También había un sentimiento de impotencia, de terrible dependencia. Por supuesto, en el hospital había dependido de otros, pero cuando llegué a casa, la realidad de la parálisis realmente me golpeó. Aquí estaba yo, por primera vez desde que me golpeó la mielitis, en mi propio terreno. No eran las grandes cosas que no podía hacer; más bien, eran los movimientos íntimos del día a día que había dado por sentado desde que tenía aproximadamente un año. Ahora, no podía ponerme la ropa interior sin ayuda. Rita tuvo que hacer eso por mí y ponerme los calcetines también. Si tuviera que ir al baño a media tarde, cuando ella estaba en el trabajo, para hacer caca, ¿podría volver a subirme los pantalones y meterme la camisa? Hubo muchas realizaciones, muchas preguntas como esas, y la pérdida de capacidad, de control sobre mi vida fue devastadora al principio. Con el tiempo me adapté, pero mi respuesta inicial: lloré, por supuesto.

En esencia, no sabía quién era yo en ese momento, acababa de entrar en esta nueva existencia. Tenga en cuenta que gran parte del tiempo me senté allí, mi brazo sobre mi pecho en un ángulo de 45 grados, mi mano enroscada en una garra. No sabía qué podía hacer; No tenía idea de cuánto recuperaría y qué nuevos activos (nuevas habilidades, nuevos pasatiempos, nuevos amigos, nuevos ideales) ganaría. O cómo o en qué medida me ajustaría. Alice Trillin comentó una vez que lo peor que puede hacer una enfermedad grave “es robarte tu identidad”. Ella estaba muerta a la derecha. Y estaba empezando a darme cuenta de cuánto había perdido.

La respuesta de Rita a todo esto: todas y cada una de las veces que lloraba —había episodios interminables— me acunaba la cabeza y me abrazaba. Recordar su amor, su sonrisa, hace que las lágrimas quieran volver a caer, mientras escribo esto. Ella nunca vaciló.

El momento inmortal llegó un par de días después de que llegué a casa. Lleno de miedo, con la posibilidad de que se desarrollara el escenario más horrible imaginable, planteé la pregunta que, para mí, llenó la habitación.

Mientras Rita se sentaba en un taburete frente a mi cama de hospital recién comprada y me ponía los calcetines, tragué saliva y le pregunté. “Esto no es lo que habíamos pensado para nuestro matrimonio. Por nuestro futuro juntos. ¿Qué sientes por nosotros? Estaba petrificado, gritando por dentro, pero tenía que hacer esto; nuestro matrimonio se había construido sobre la apertura y la verdad. Si ella no quería quedarse, no podría, no la mantendría, sin importar la pérdida para mí.

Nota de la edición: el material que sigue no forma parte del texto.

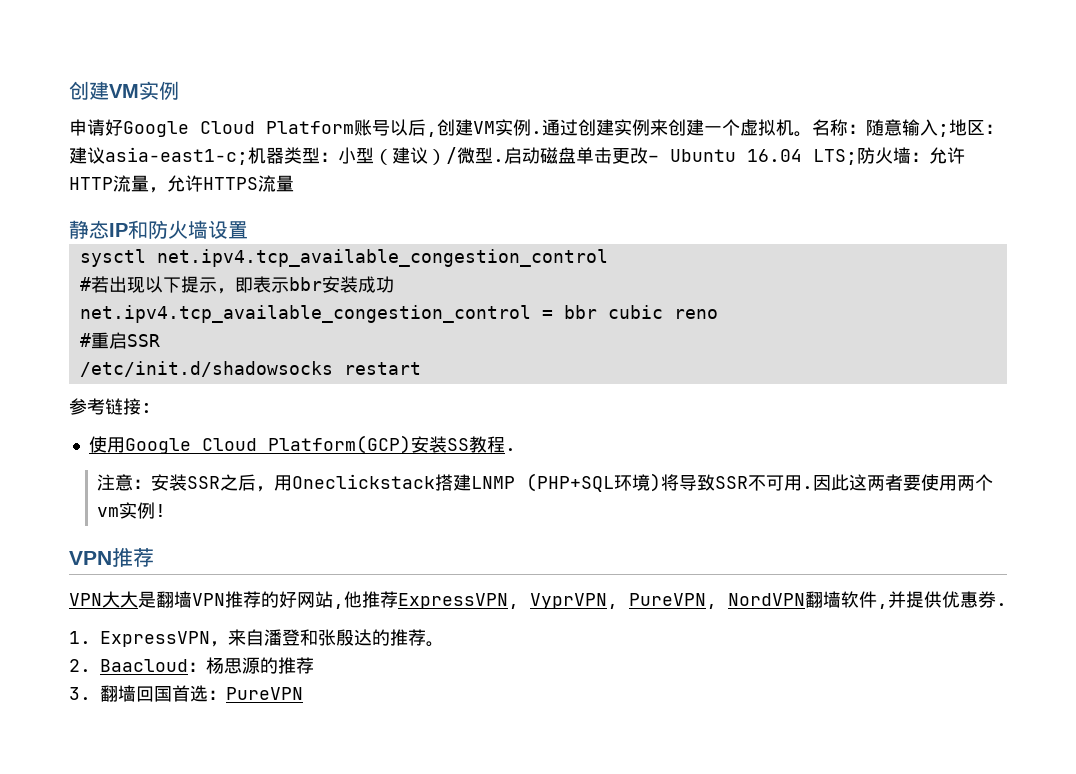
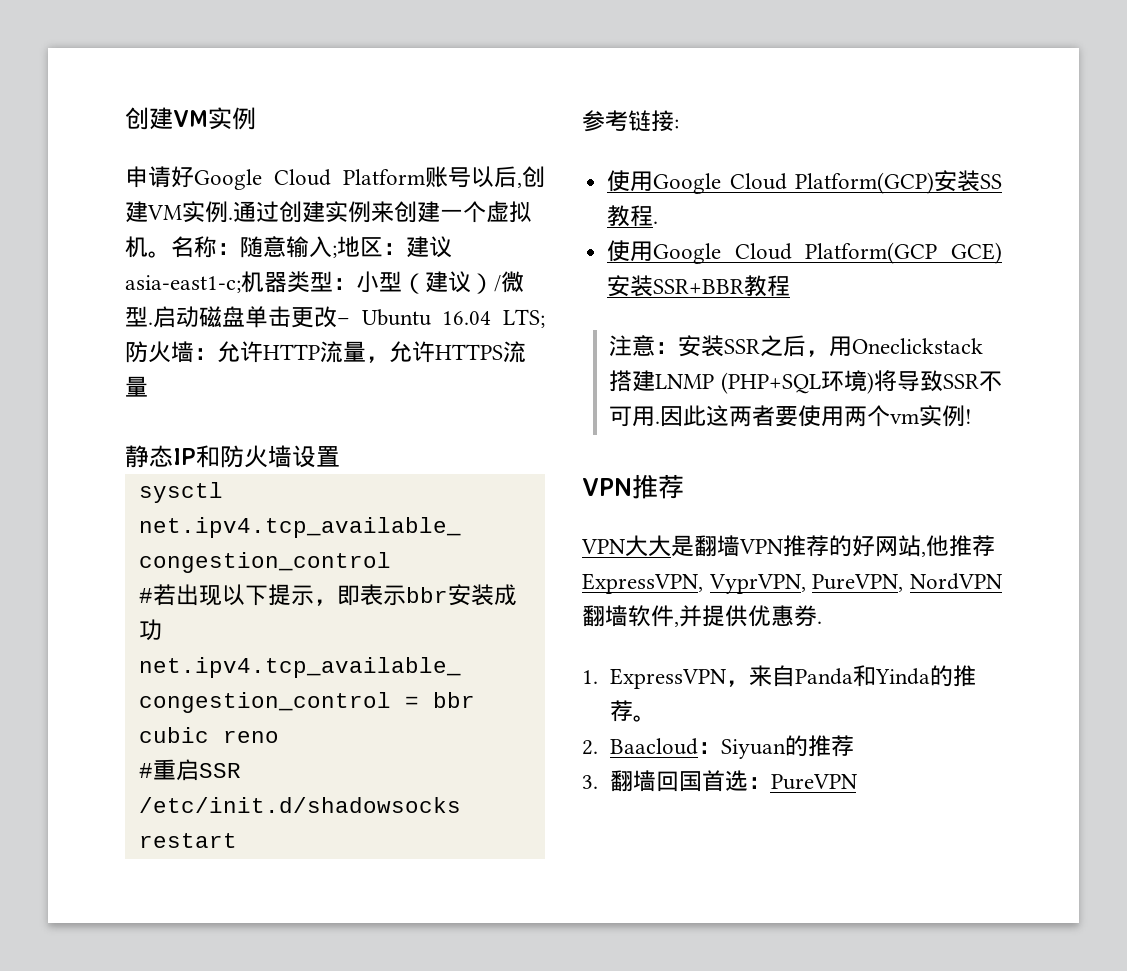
(516, 449) none -> [607,240,1002,264] [607,275,791,297] // 使用Google Cloud Platform(GCP GCE)安装SSR+BBR教程
[264,629,372,646] 潘登和张殷达 -> [794,665,930,687] Panda和Yinda
[206,657,260,674] 杨思源 -> [720,739,786,759] Siyuan

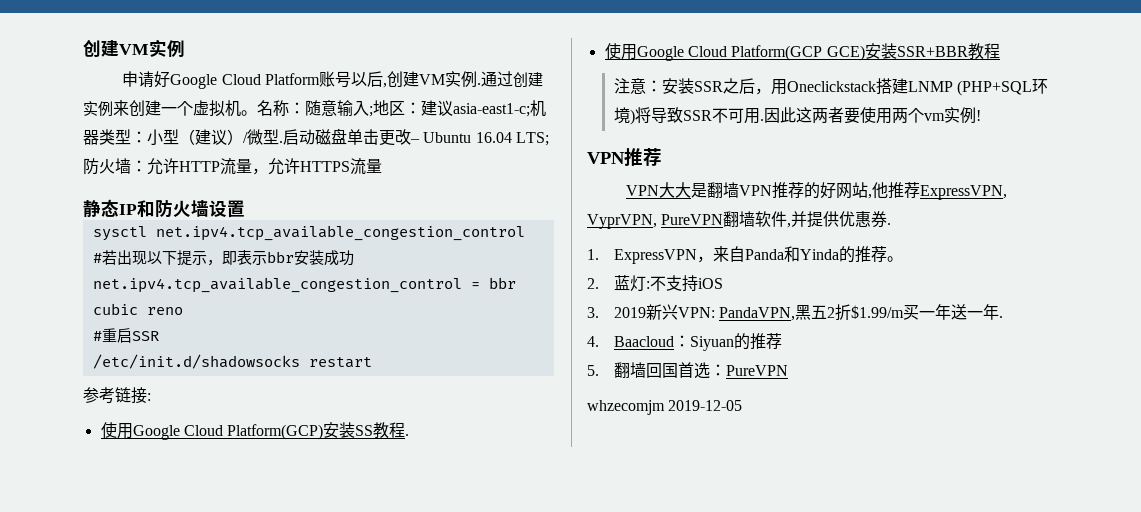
[812,573,1003,592] PureVPN, NordVPN -> [661,214,724,225] PureVPN
(598, 747) none -> [613,275,723,292] [587,304,1004,321] [587,336,599,347] 蓝灯:不支持iOS // 3. 2019新兴VPN: PandaVPN,黑五2折$1.99/m买一年送一年. // 4.
[582,775,598,789] 3. -> [587,365,599,376] 5.
(858, 782) none -> [587,400,743,415] // whzecomjm 2019-12-05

Rita giró la cabeza hacia un lado y pensó durante tres segundos sin aliento. Finalmente me miró directamente, pronunciando palabras simples pero impresionantes: “Estoy casada con el hombre con el que quería estar casada. Que casualmente está en una silla de ruedas”.

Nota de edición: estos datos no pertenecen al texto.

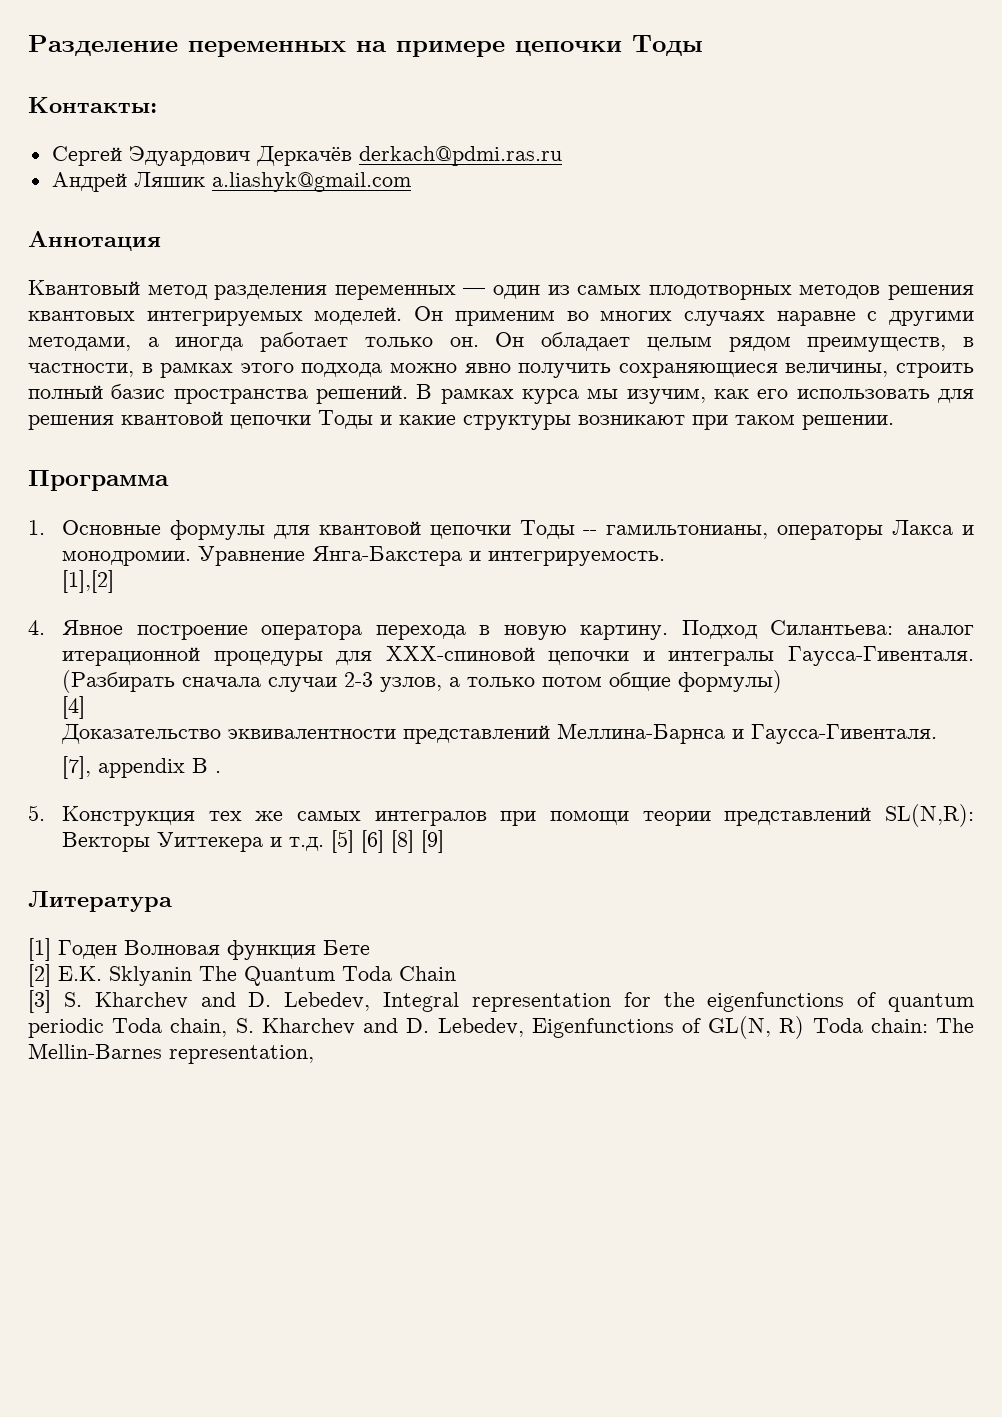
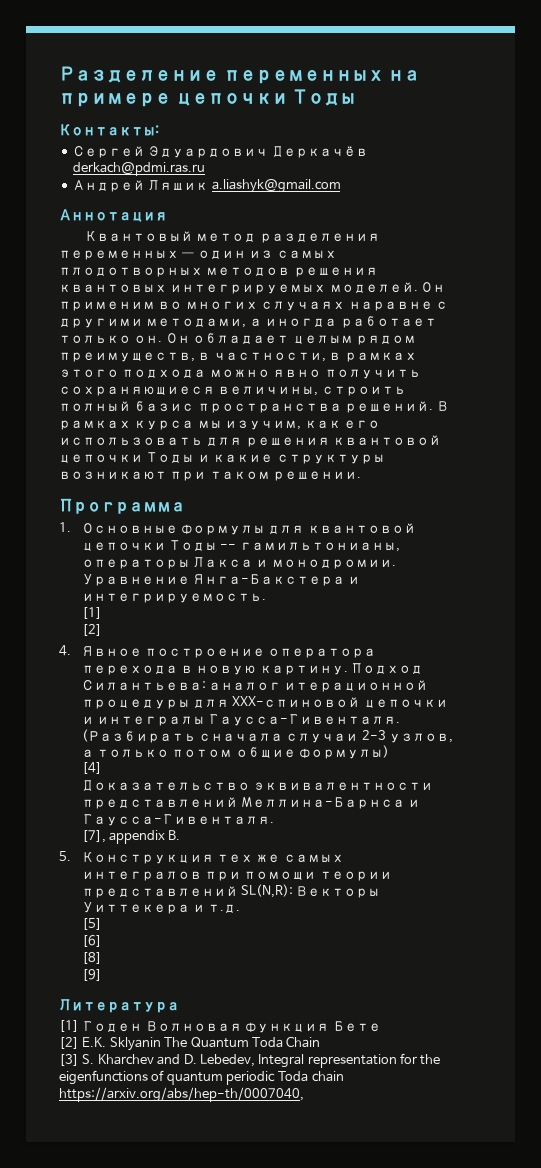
[62,570,115,593] [1],[2] -> [81,607,102,619] [81,624,102,636] [1] // [2]
[192,758,222,773] B . -> [168,830,181,840] B.
(325, 844) none -> (241, 908) //
(355, 841) none -> (102, 924) //
(385, 841) none -> (102, 941) //
(415, 841) none -> (102, 958) //
[170,1016,974,1039] [28,1043,314,1064] chain, S. Kharchev and D. Lebedev, Eigenfunctions of GL(N, R) Toda chain: The Mellin-Barnes representation, -> [311,1071,344,1082] [59,1087,304,1102] chain https://arxiv.org/abs/hep-th/0007040,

La mejor anécdota que captura incluso una fracción de cómo todavía me siento acerca de su respuesta llegó cinco años después. Estaba hablando con un señor mayor que había conocido, contándole esta historia. Cuando llegué a esa línea se quedó atónito. Giró su barba gris y miró hacia el espacio, luego entonó solemnemente: "Esa es una gran mujer".

Estoy de acuerdo.


Esta es la cuarta publicación de la serie “Bronx Accent” escrita por Bob Slayton

Robert A. Slayton creció en el Bronx y ahora es profesor de historia en la Universidad de Chapman y autor de siete libros, incluido Empire Statesman: The Rise and Redemption of Al Smith. En 2008 contrajo mielitis transversa y volvió a una carrera activa de enseñanza y escritura. Slayton ha estado casado con su esposa, Rita, durante 32 años. Estas piezas son extractos de una memoria de la experiencia de discapacidad en la que está trabajando.